BEGIN
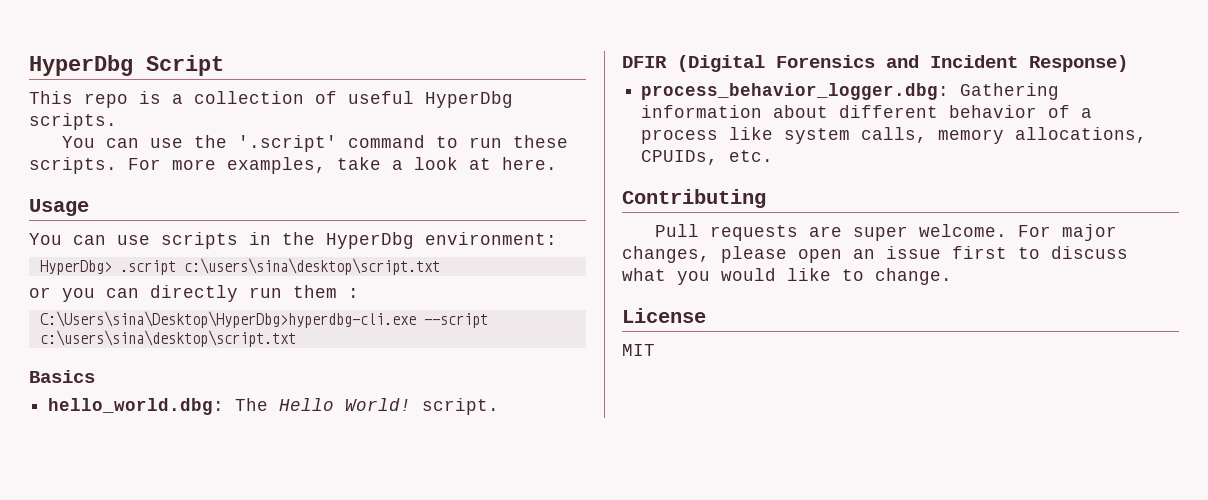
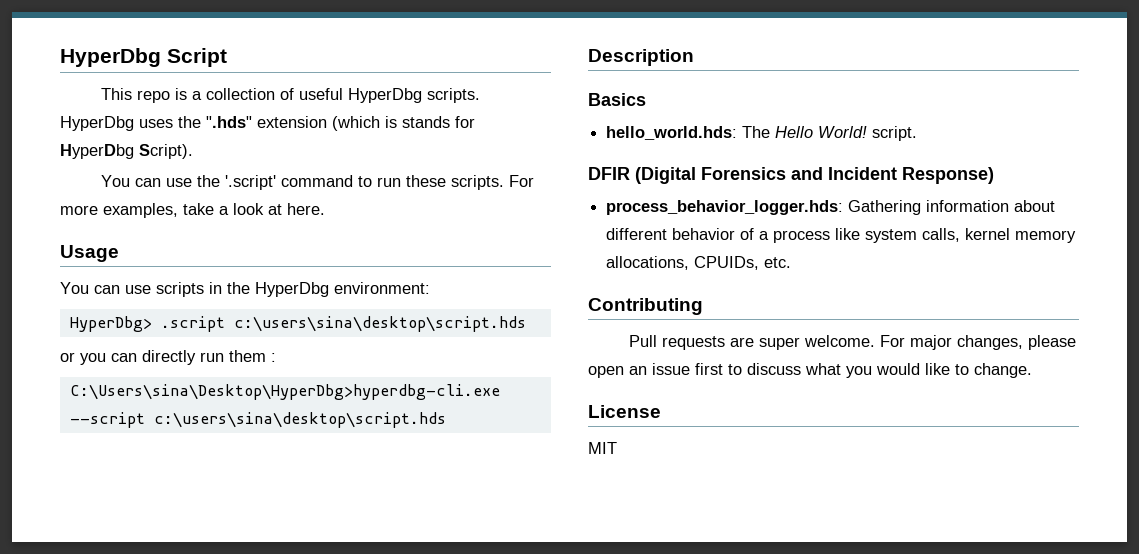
(117, 121) none -> [60,116,475,131] [60,144,193,159] HyperDbg uses the ".hds" extension (which is stands for HyperDbg Script).
[183,258,440,275] c:\users\sina\desktop\script.txt -> [233,316,526,332] c:\users\sina\desktop\script.hds
[39,330,296,347] c:\users\sina\desktop\script.txt -> [153,412,446,428] [588,49,694,66] c:\users\sina\desktop\script.hds // Description
[48,398,225,415] hello_world.dbg: -> [606,126,738,140] hello_world.hds:
[641,83,950,100] process_behavior_logger.dbg: -> [606,200,844,215] process_behavior_logger.hds:
(928, 135) none -> [965,228,1011,240] kernel

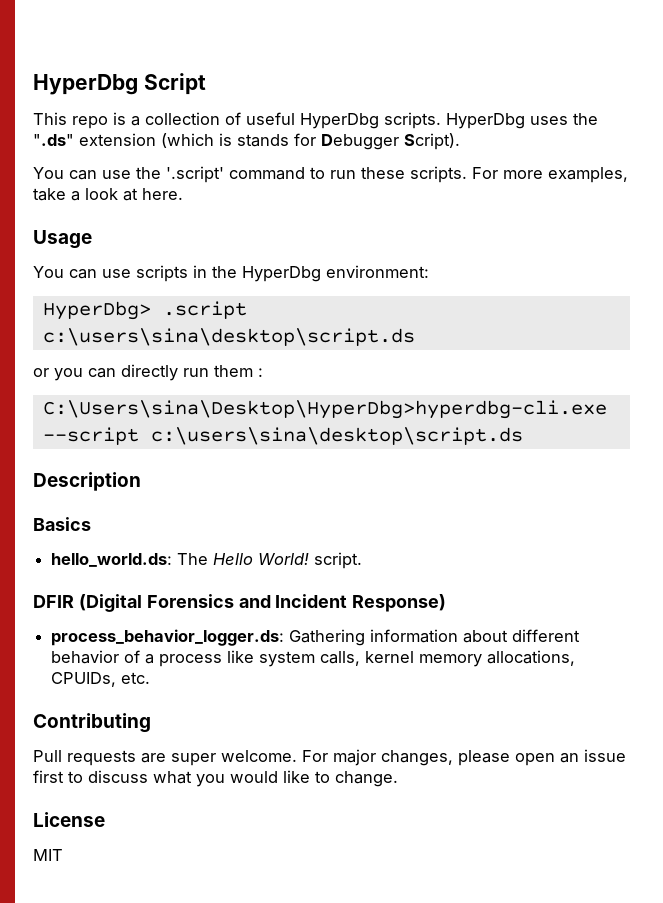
[206,116,252,128] ".hds" -> [33,134,74,146] ".ds"
[60,144,134,159] HyperDbg -> [321,134,399,150] Debugger
[233,316,526,332] c:\users\sina\desktop\script.hds -> [42,328,415,346] c:\users\sina\desktop\script.ds
[153,412,446,428] c:\users\sina\desktop\script.hds -> [150,427,523,445] c:\users\sina\desktop\script.ds
[606,126,738,140] hello_world.hds: -> [51,553,173,567] hello_world.ds:
[606,200,844,215] process_behavior_logger.hds: -> [51,629,285,646] process_behavior_logger.ds:

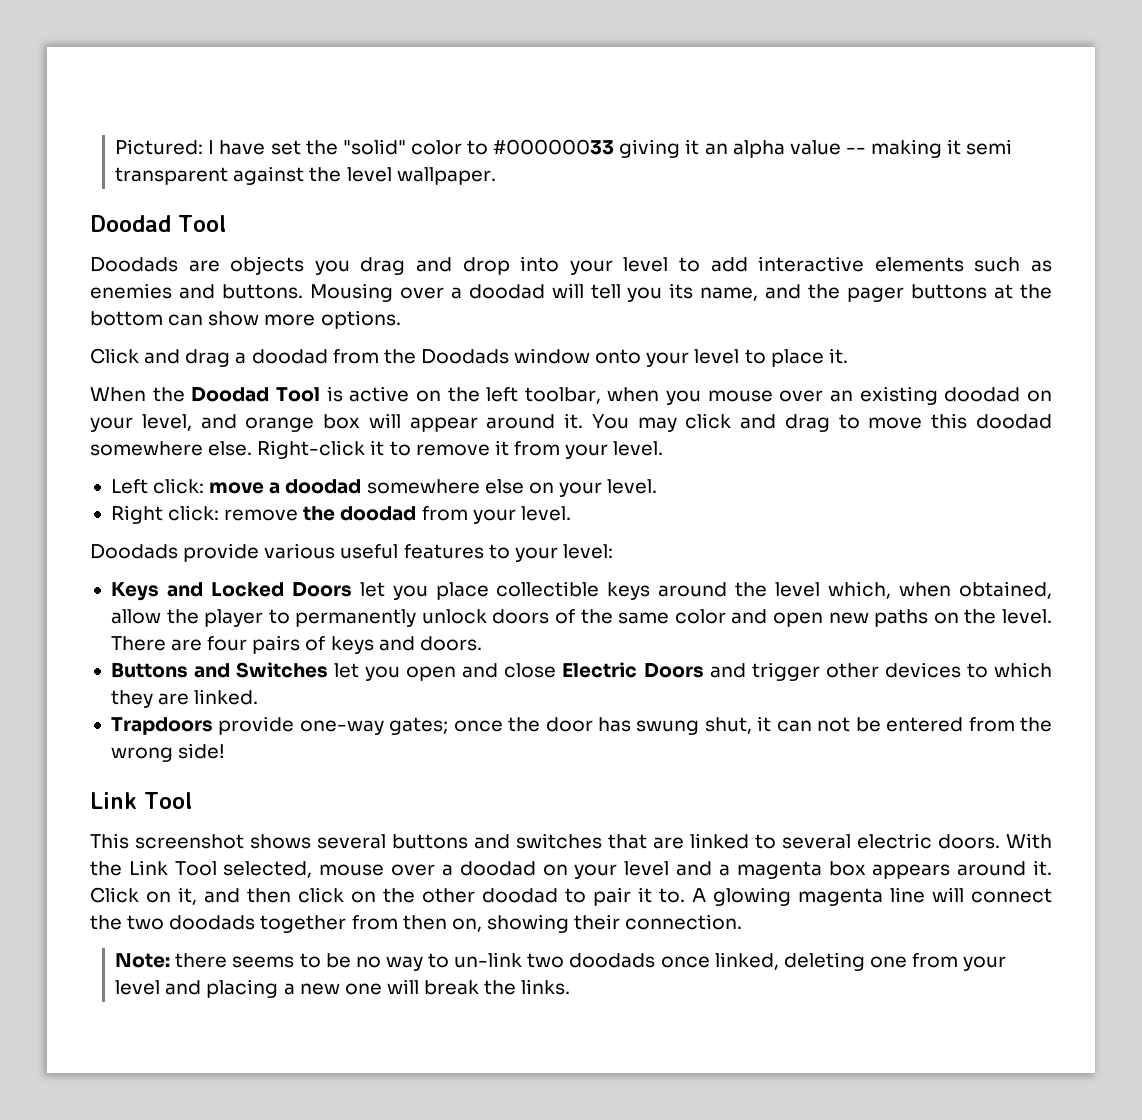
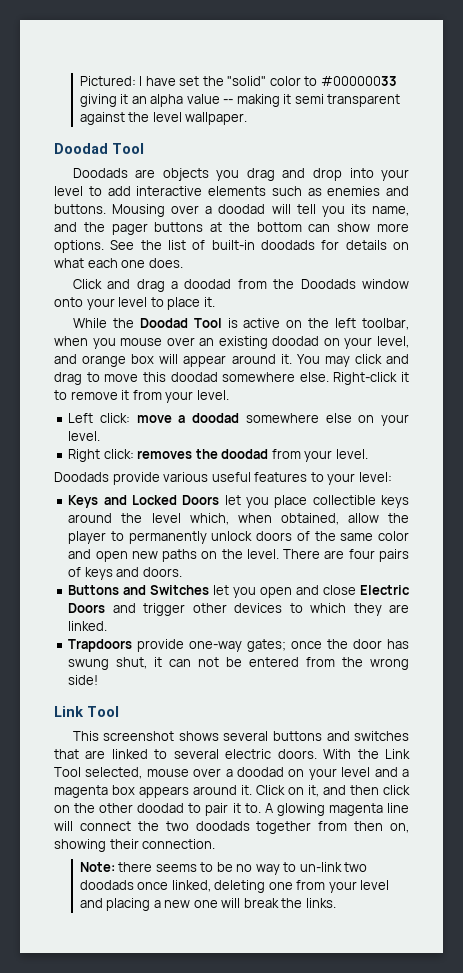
(401, 319) none -> [110,240,409,250] [54,258,183,268] See the list of built-in doodads for details on what each one does.
[90,387,146,402] When -> [72,318,107,328] While
[224,509,299,521] remove -> [137,450,193,459] removes

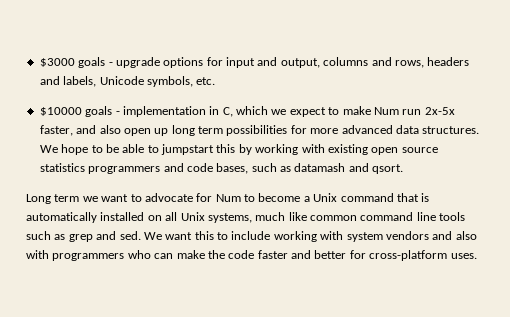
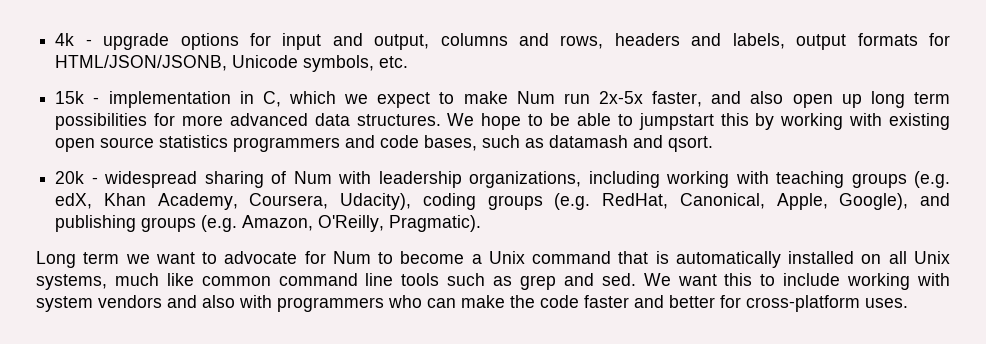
[39,57,106,68] $3000 goals -> [55,33,75,46] 4k
(97, 81) none -> [796,33,950,50] [55,55,228,71] output formats for HTML/JSON/JSONB,
[39,106,113,117] $10000 goals -> [55,91,85,104] 15k
(404, 169) none -> [55,171,951,188] [55,193,950,210] [55,215,482,232] // 20k - widespread sharing of Num with leadership organizations, including working with teaching groups (e.g. edX, Khan Academy, Coursera, Udacity), coding groups (e.g. RedHat, Canonical, Apple, Google), and publishing groups (e.g. Amazon, O'Reilly, Pragmatic).

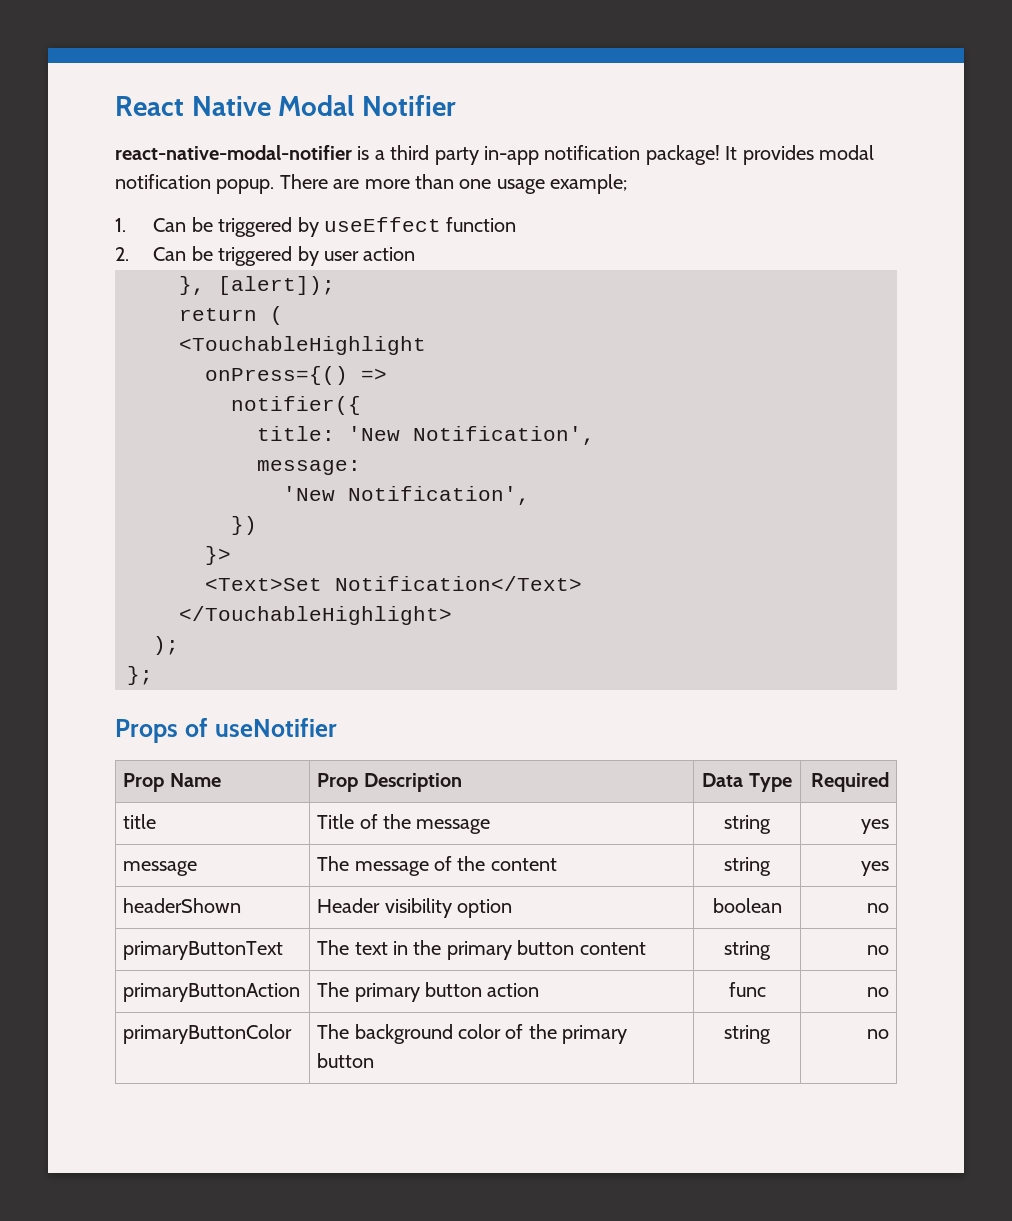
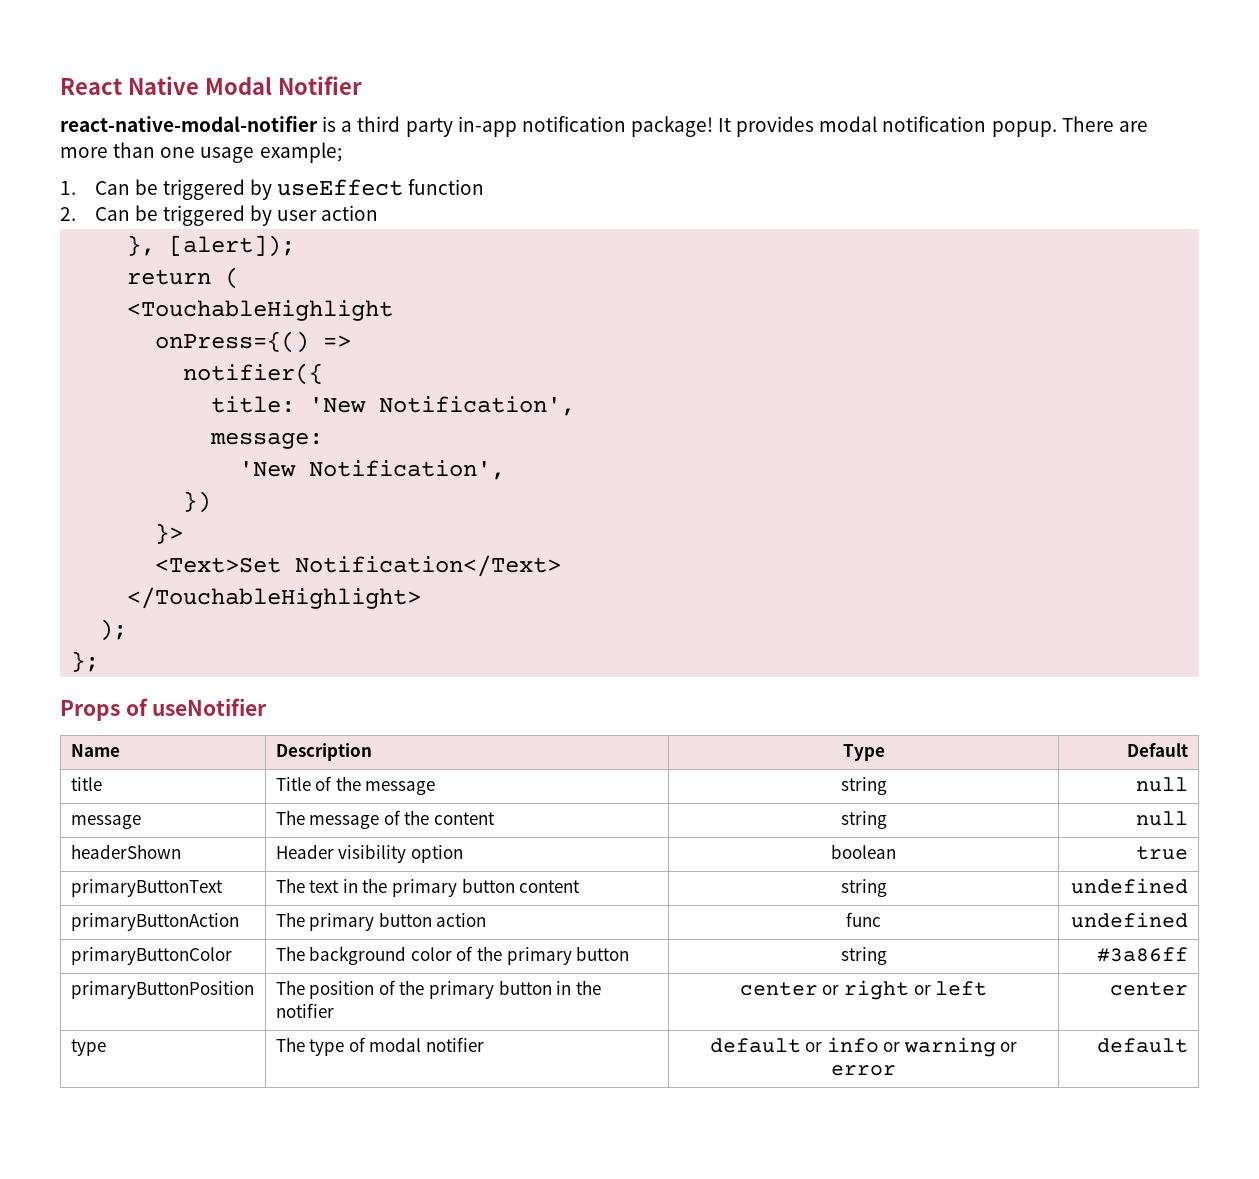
[123,773,165,792] Prop -> (268, 707) none
[317,773,359,792] Prop -> (120, 750) none
[702,773,744,787] Data -> (372, 752) none
[810,772,889,792] Required -> [1127,743,1189,757] Default
[860,819,889,834] yes -> [1136,777,1189,792] null
[860,861,889,876] yes -> [1136,811,1189,826] null
[866,903,889,913] no -> [1136,846,1189,860] true
[866,945,889,955] no -> [1071,878,1189,894] undefined
[866,987,889,997] no -> [1071,912,1189,928] undefined
[866,1029,889,1039] no -> [1097,947,1189,962] [70,981,254,999] [275,980,601,999] [275,1003,334,1018] [739,980,988,1000] [1110,982,1189,996] [70,1039,106,1056] [275,1037,485,1056] [709,1037,1018,1057] [831,1065,896,1076] [1097,1038,1189,1053] #3a86ff // primaryButtonPosition | The position of the primary button in the notifier | center or right or left | center // type | The type of modal notifier | default or info or warning or error | default

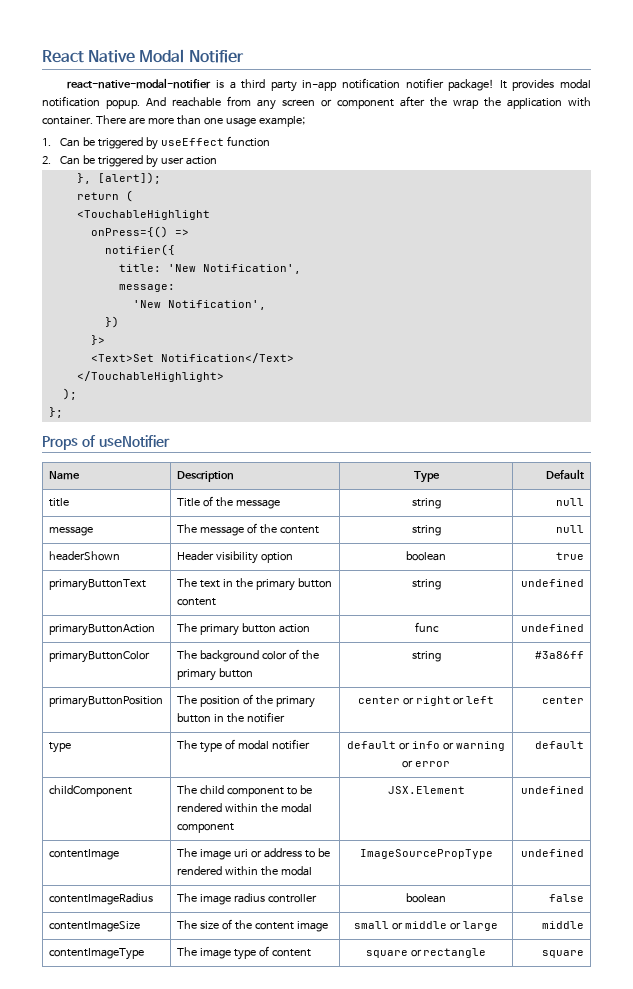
(626, 124) none -> [405,78,444,89] notifier
(1057, 129) none -> [146,96,591,110] [42,116,93,125] And reachable from any screen or component after the wrap the application with container.
(1189, 1045) none -> [48,785,132,797] [176,785,312,797] [176,803,312,813] [176,823,234,833] [387,786,465,794] [521,786,585,794] [48,849,119,860] [176,848,330,860] [176,866,312,876] [359,849,493,859] [521,849,585,857] [48,893,153,905] [176,893,317,905] [406,893,446,903] [549,894,585,902] [48,921,140,932] [176,919,328,932] [354,921,498,931] [542,921,585,929] [48,948,144,960] [176,946,311,960] [365,948,487,958] [542,950,585,958] // childComponent | The child component to be rendered within the modal component | JSX.Element | undefined // contentImage | The image uri or address to be rendered within the modal | ImageSourcePropType | undefined // contentImageRadius | The image radius controller | boolean | false // contentImageSize | The size of the content image | small or middle or large | middle // contentImageType | The image type of content | square or rectangle | square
END
Work request:
Of the lines in the listing above, count those containing the word "type", and state the count alone.

Answer to this problem:
2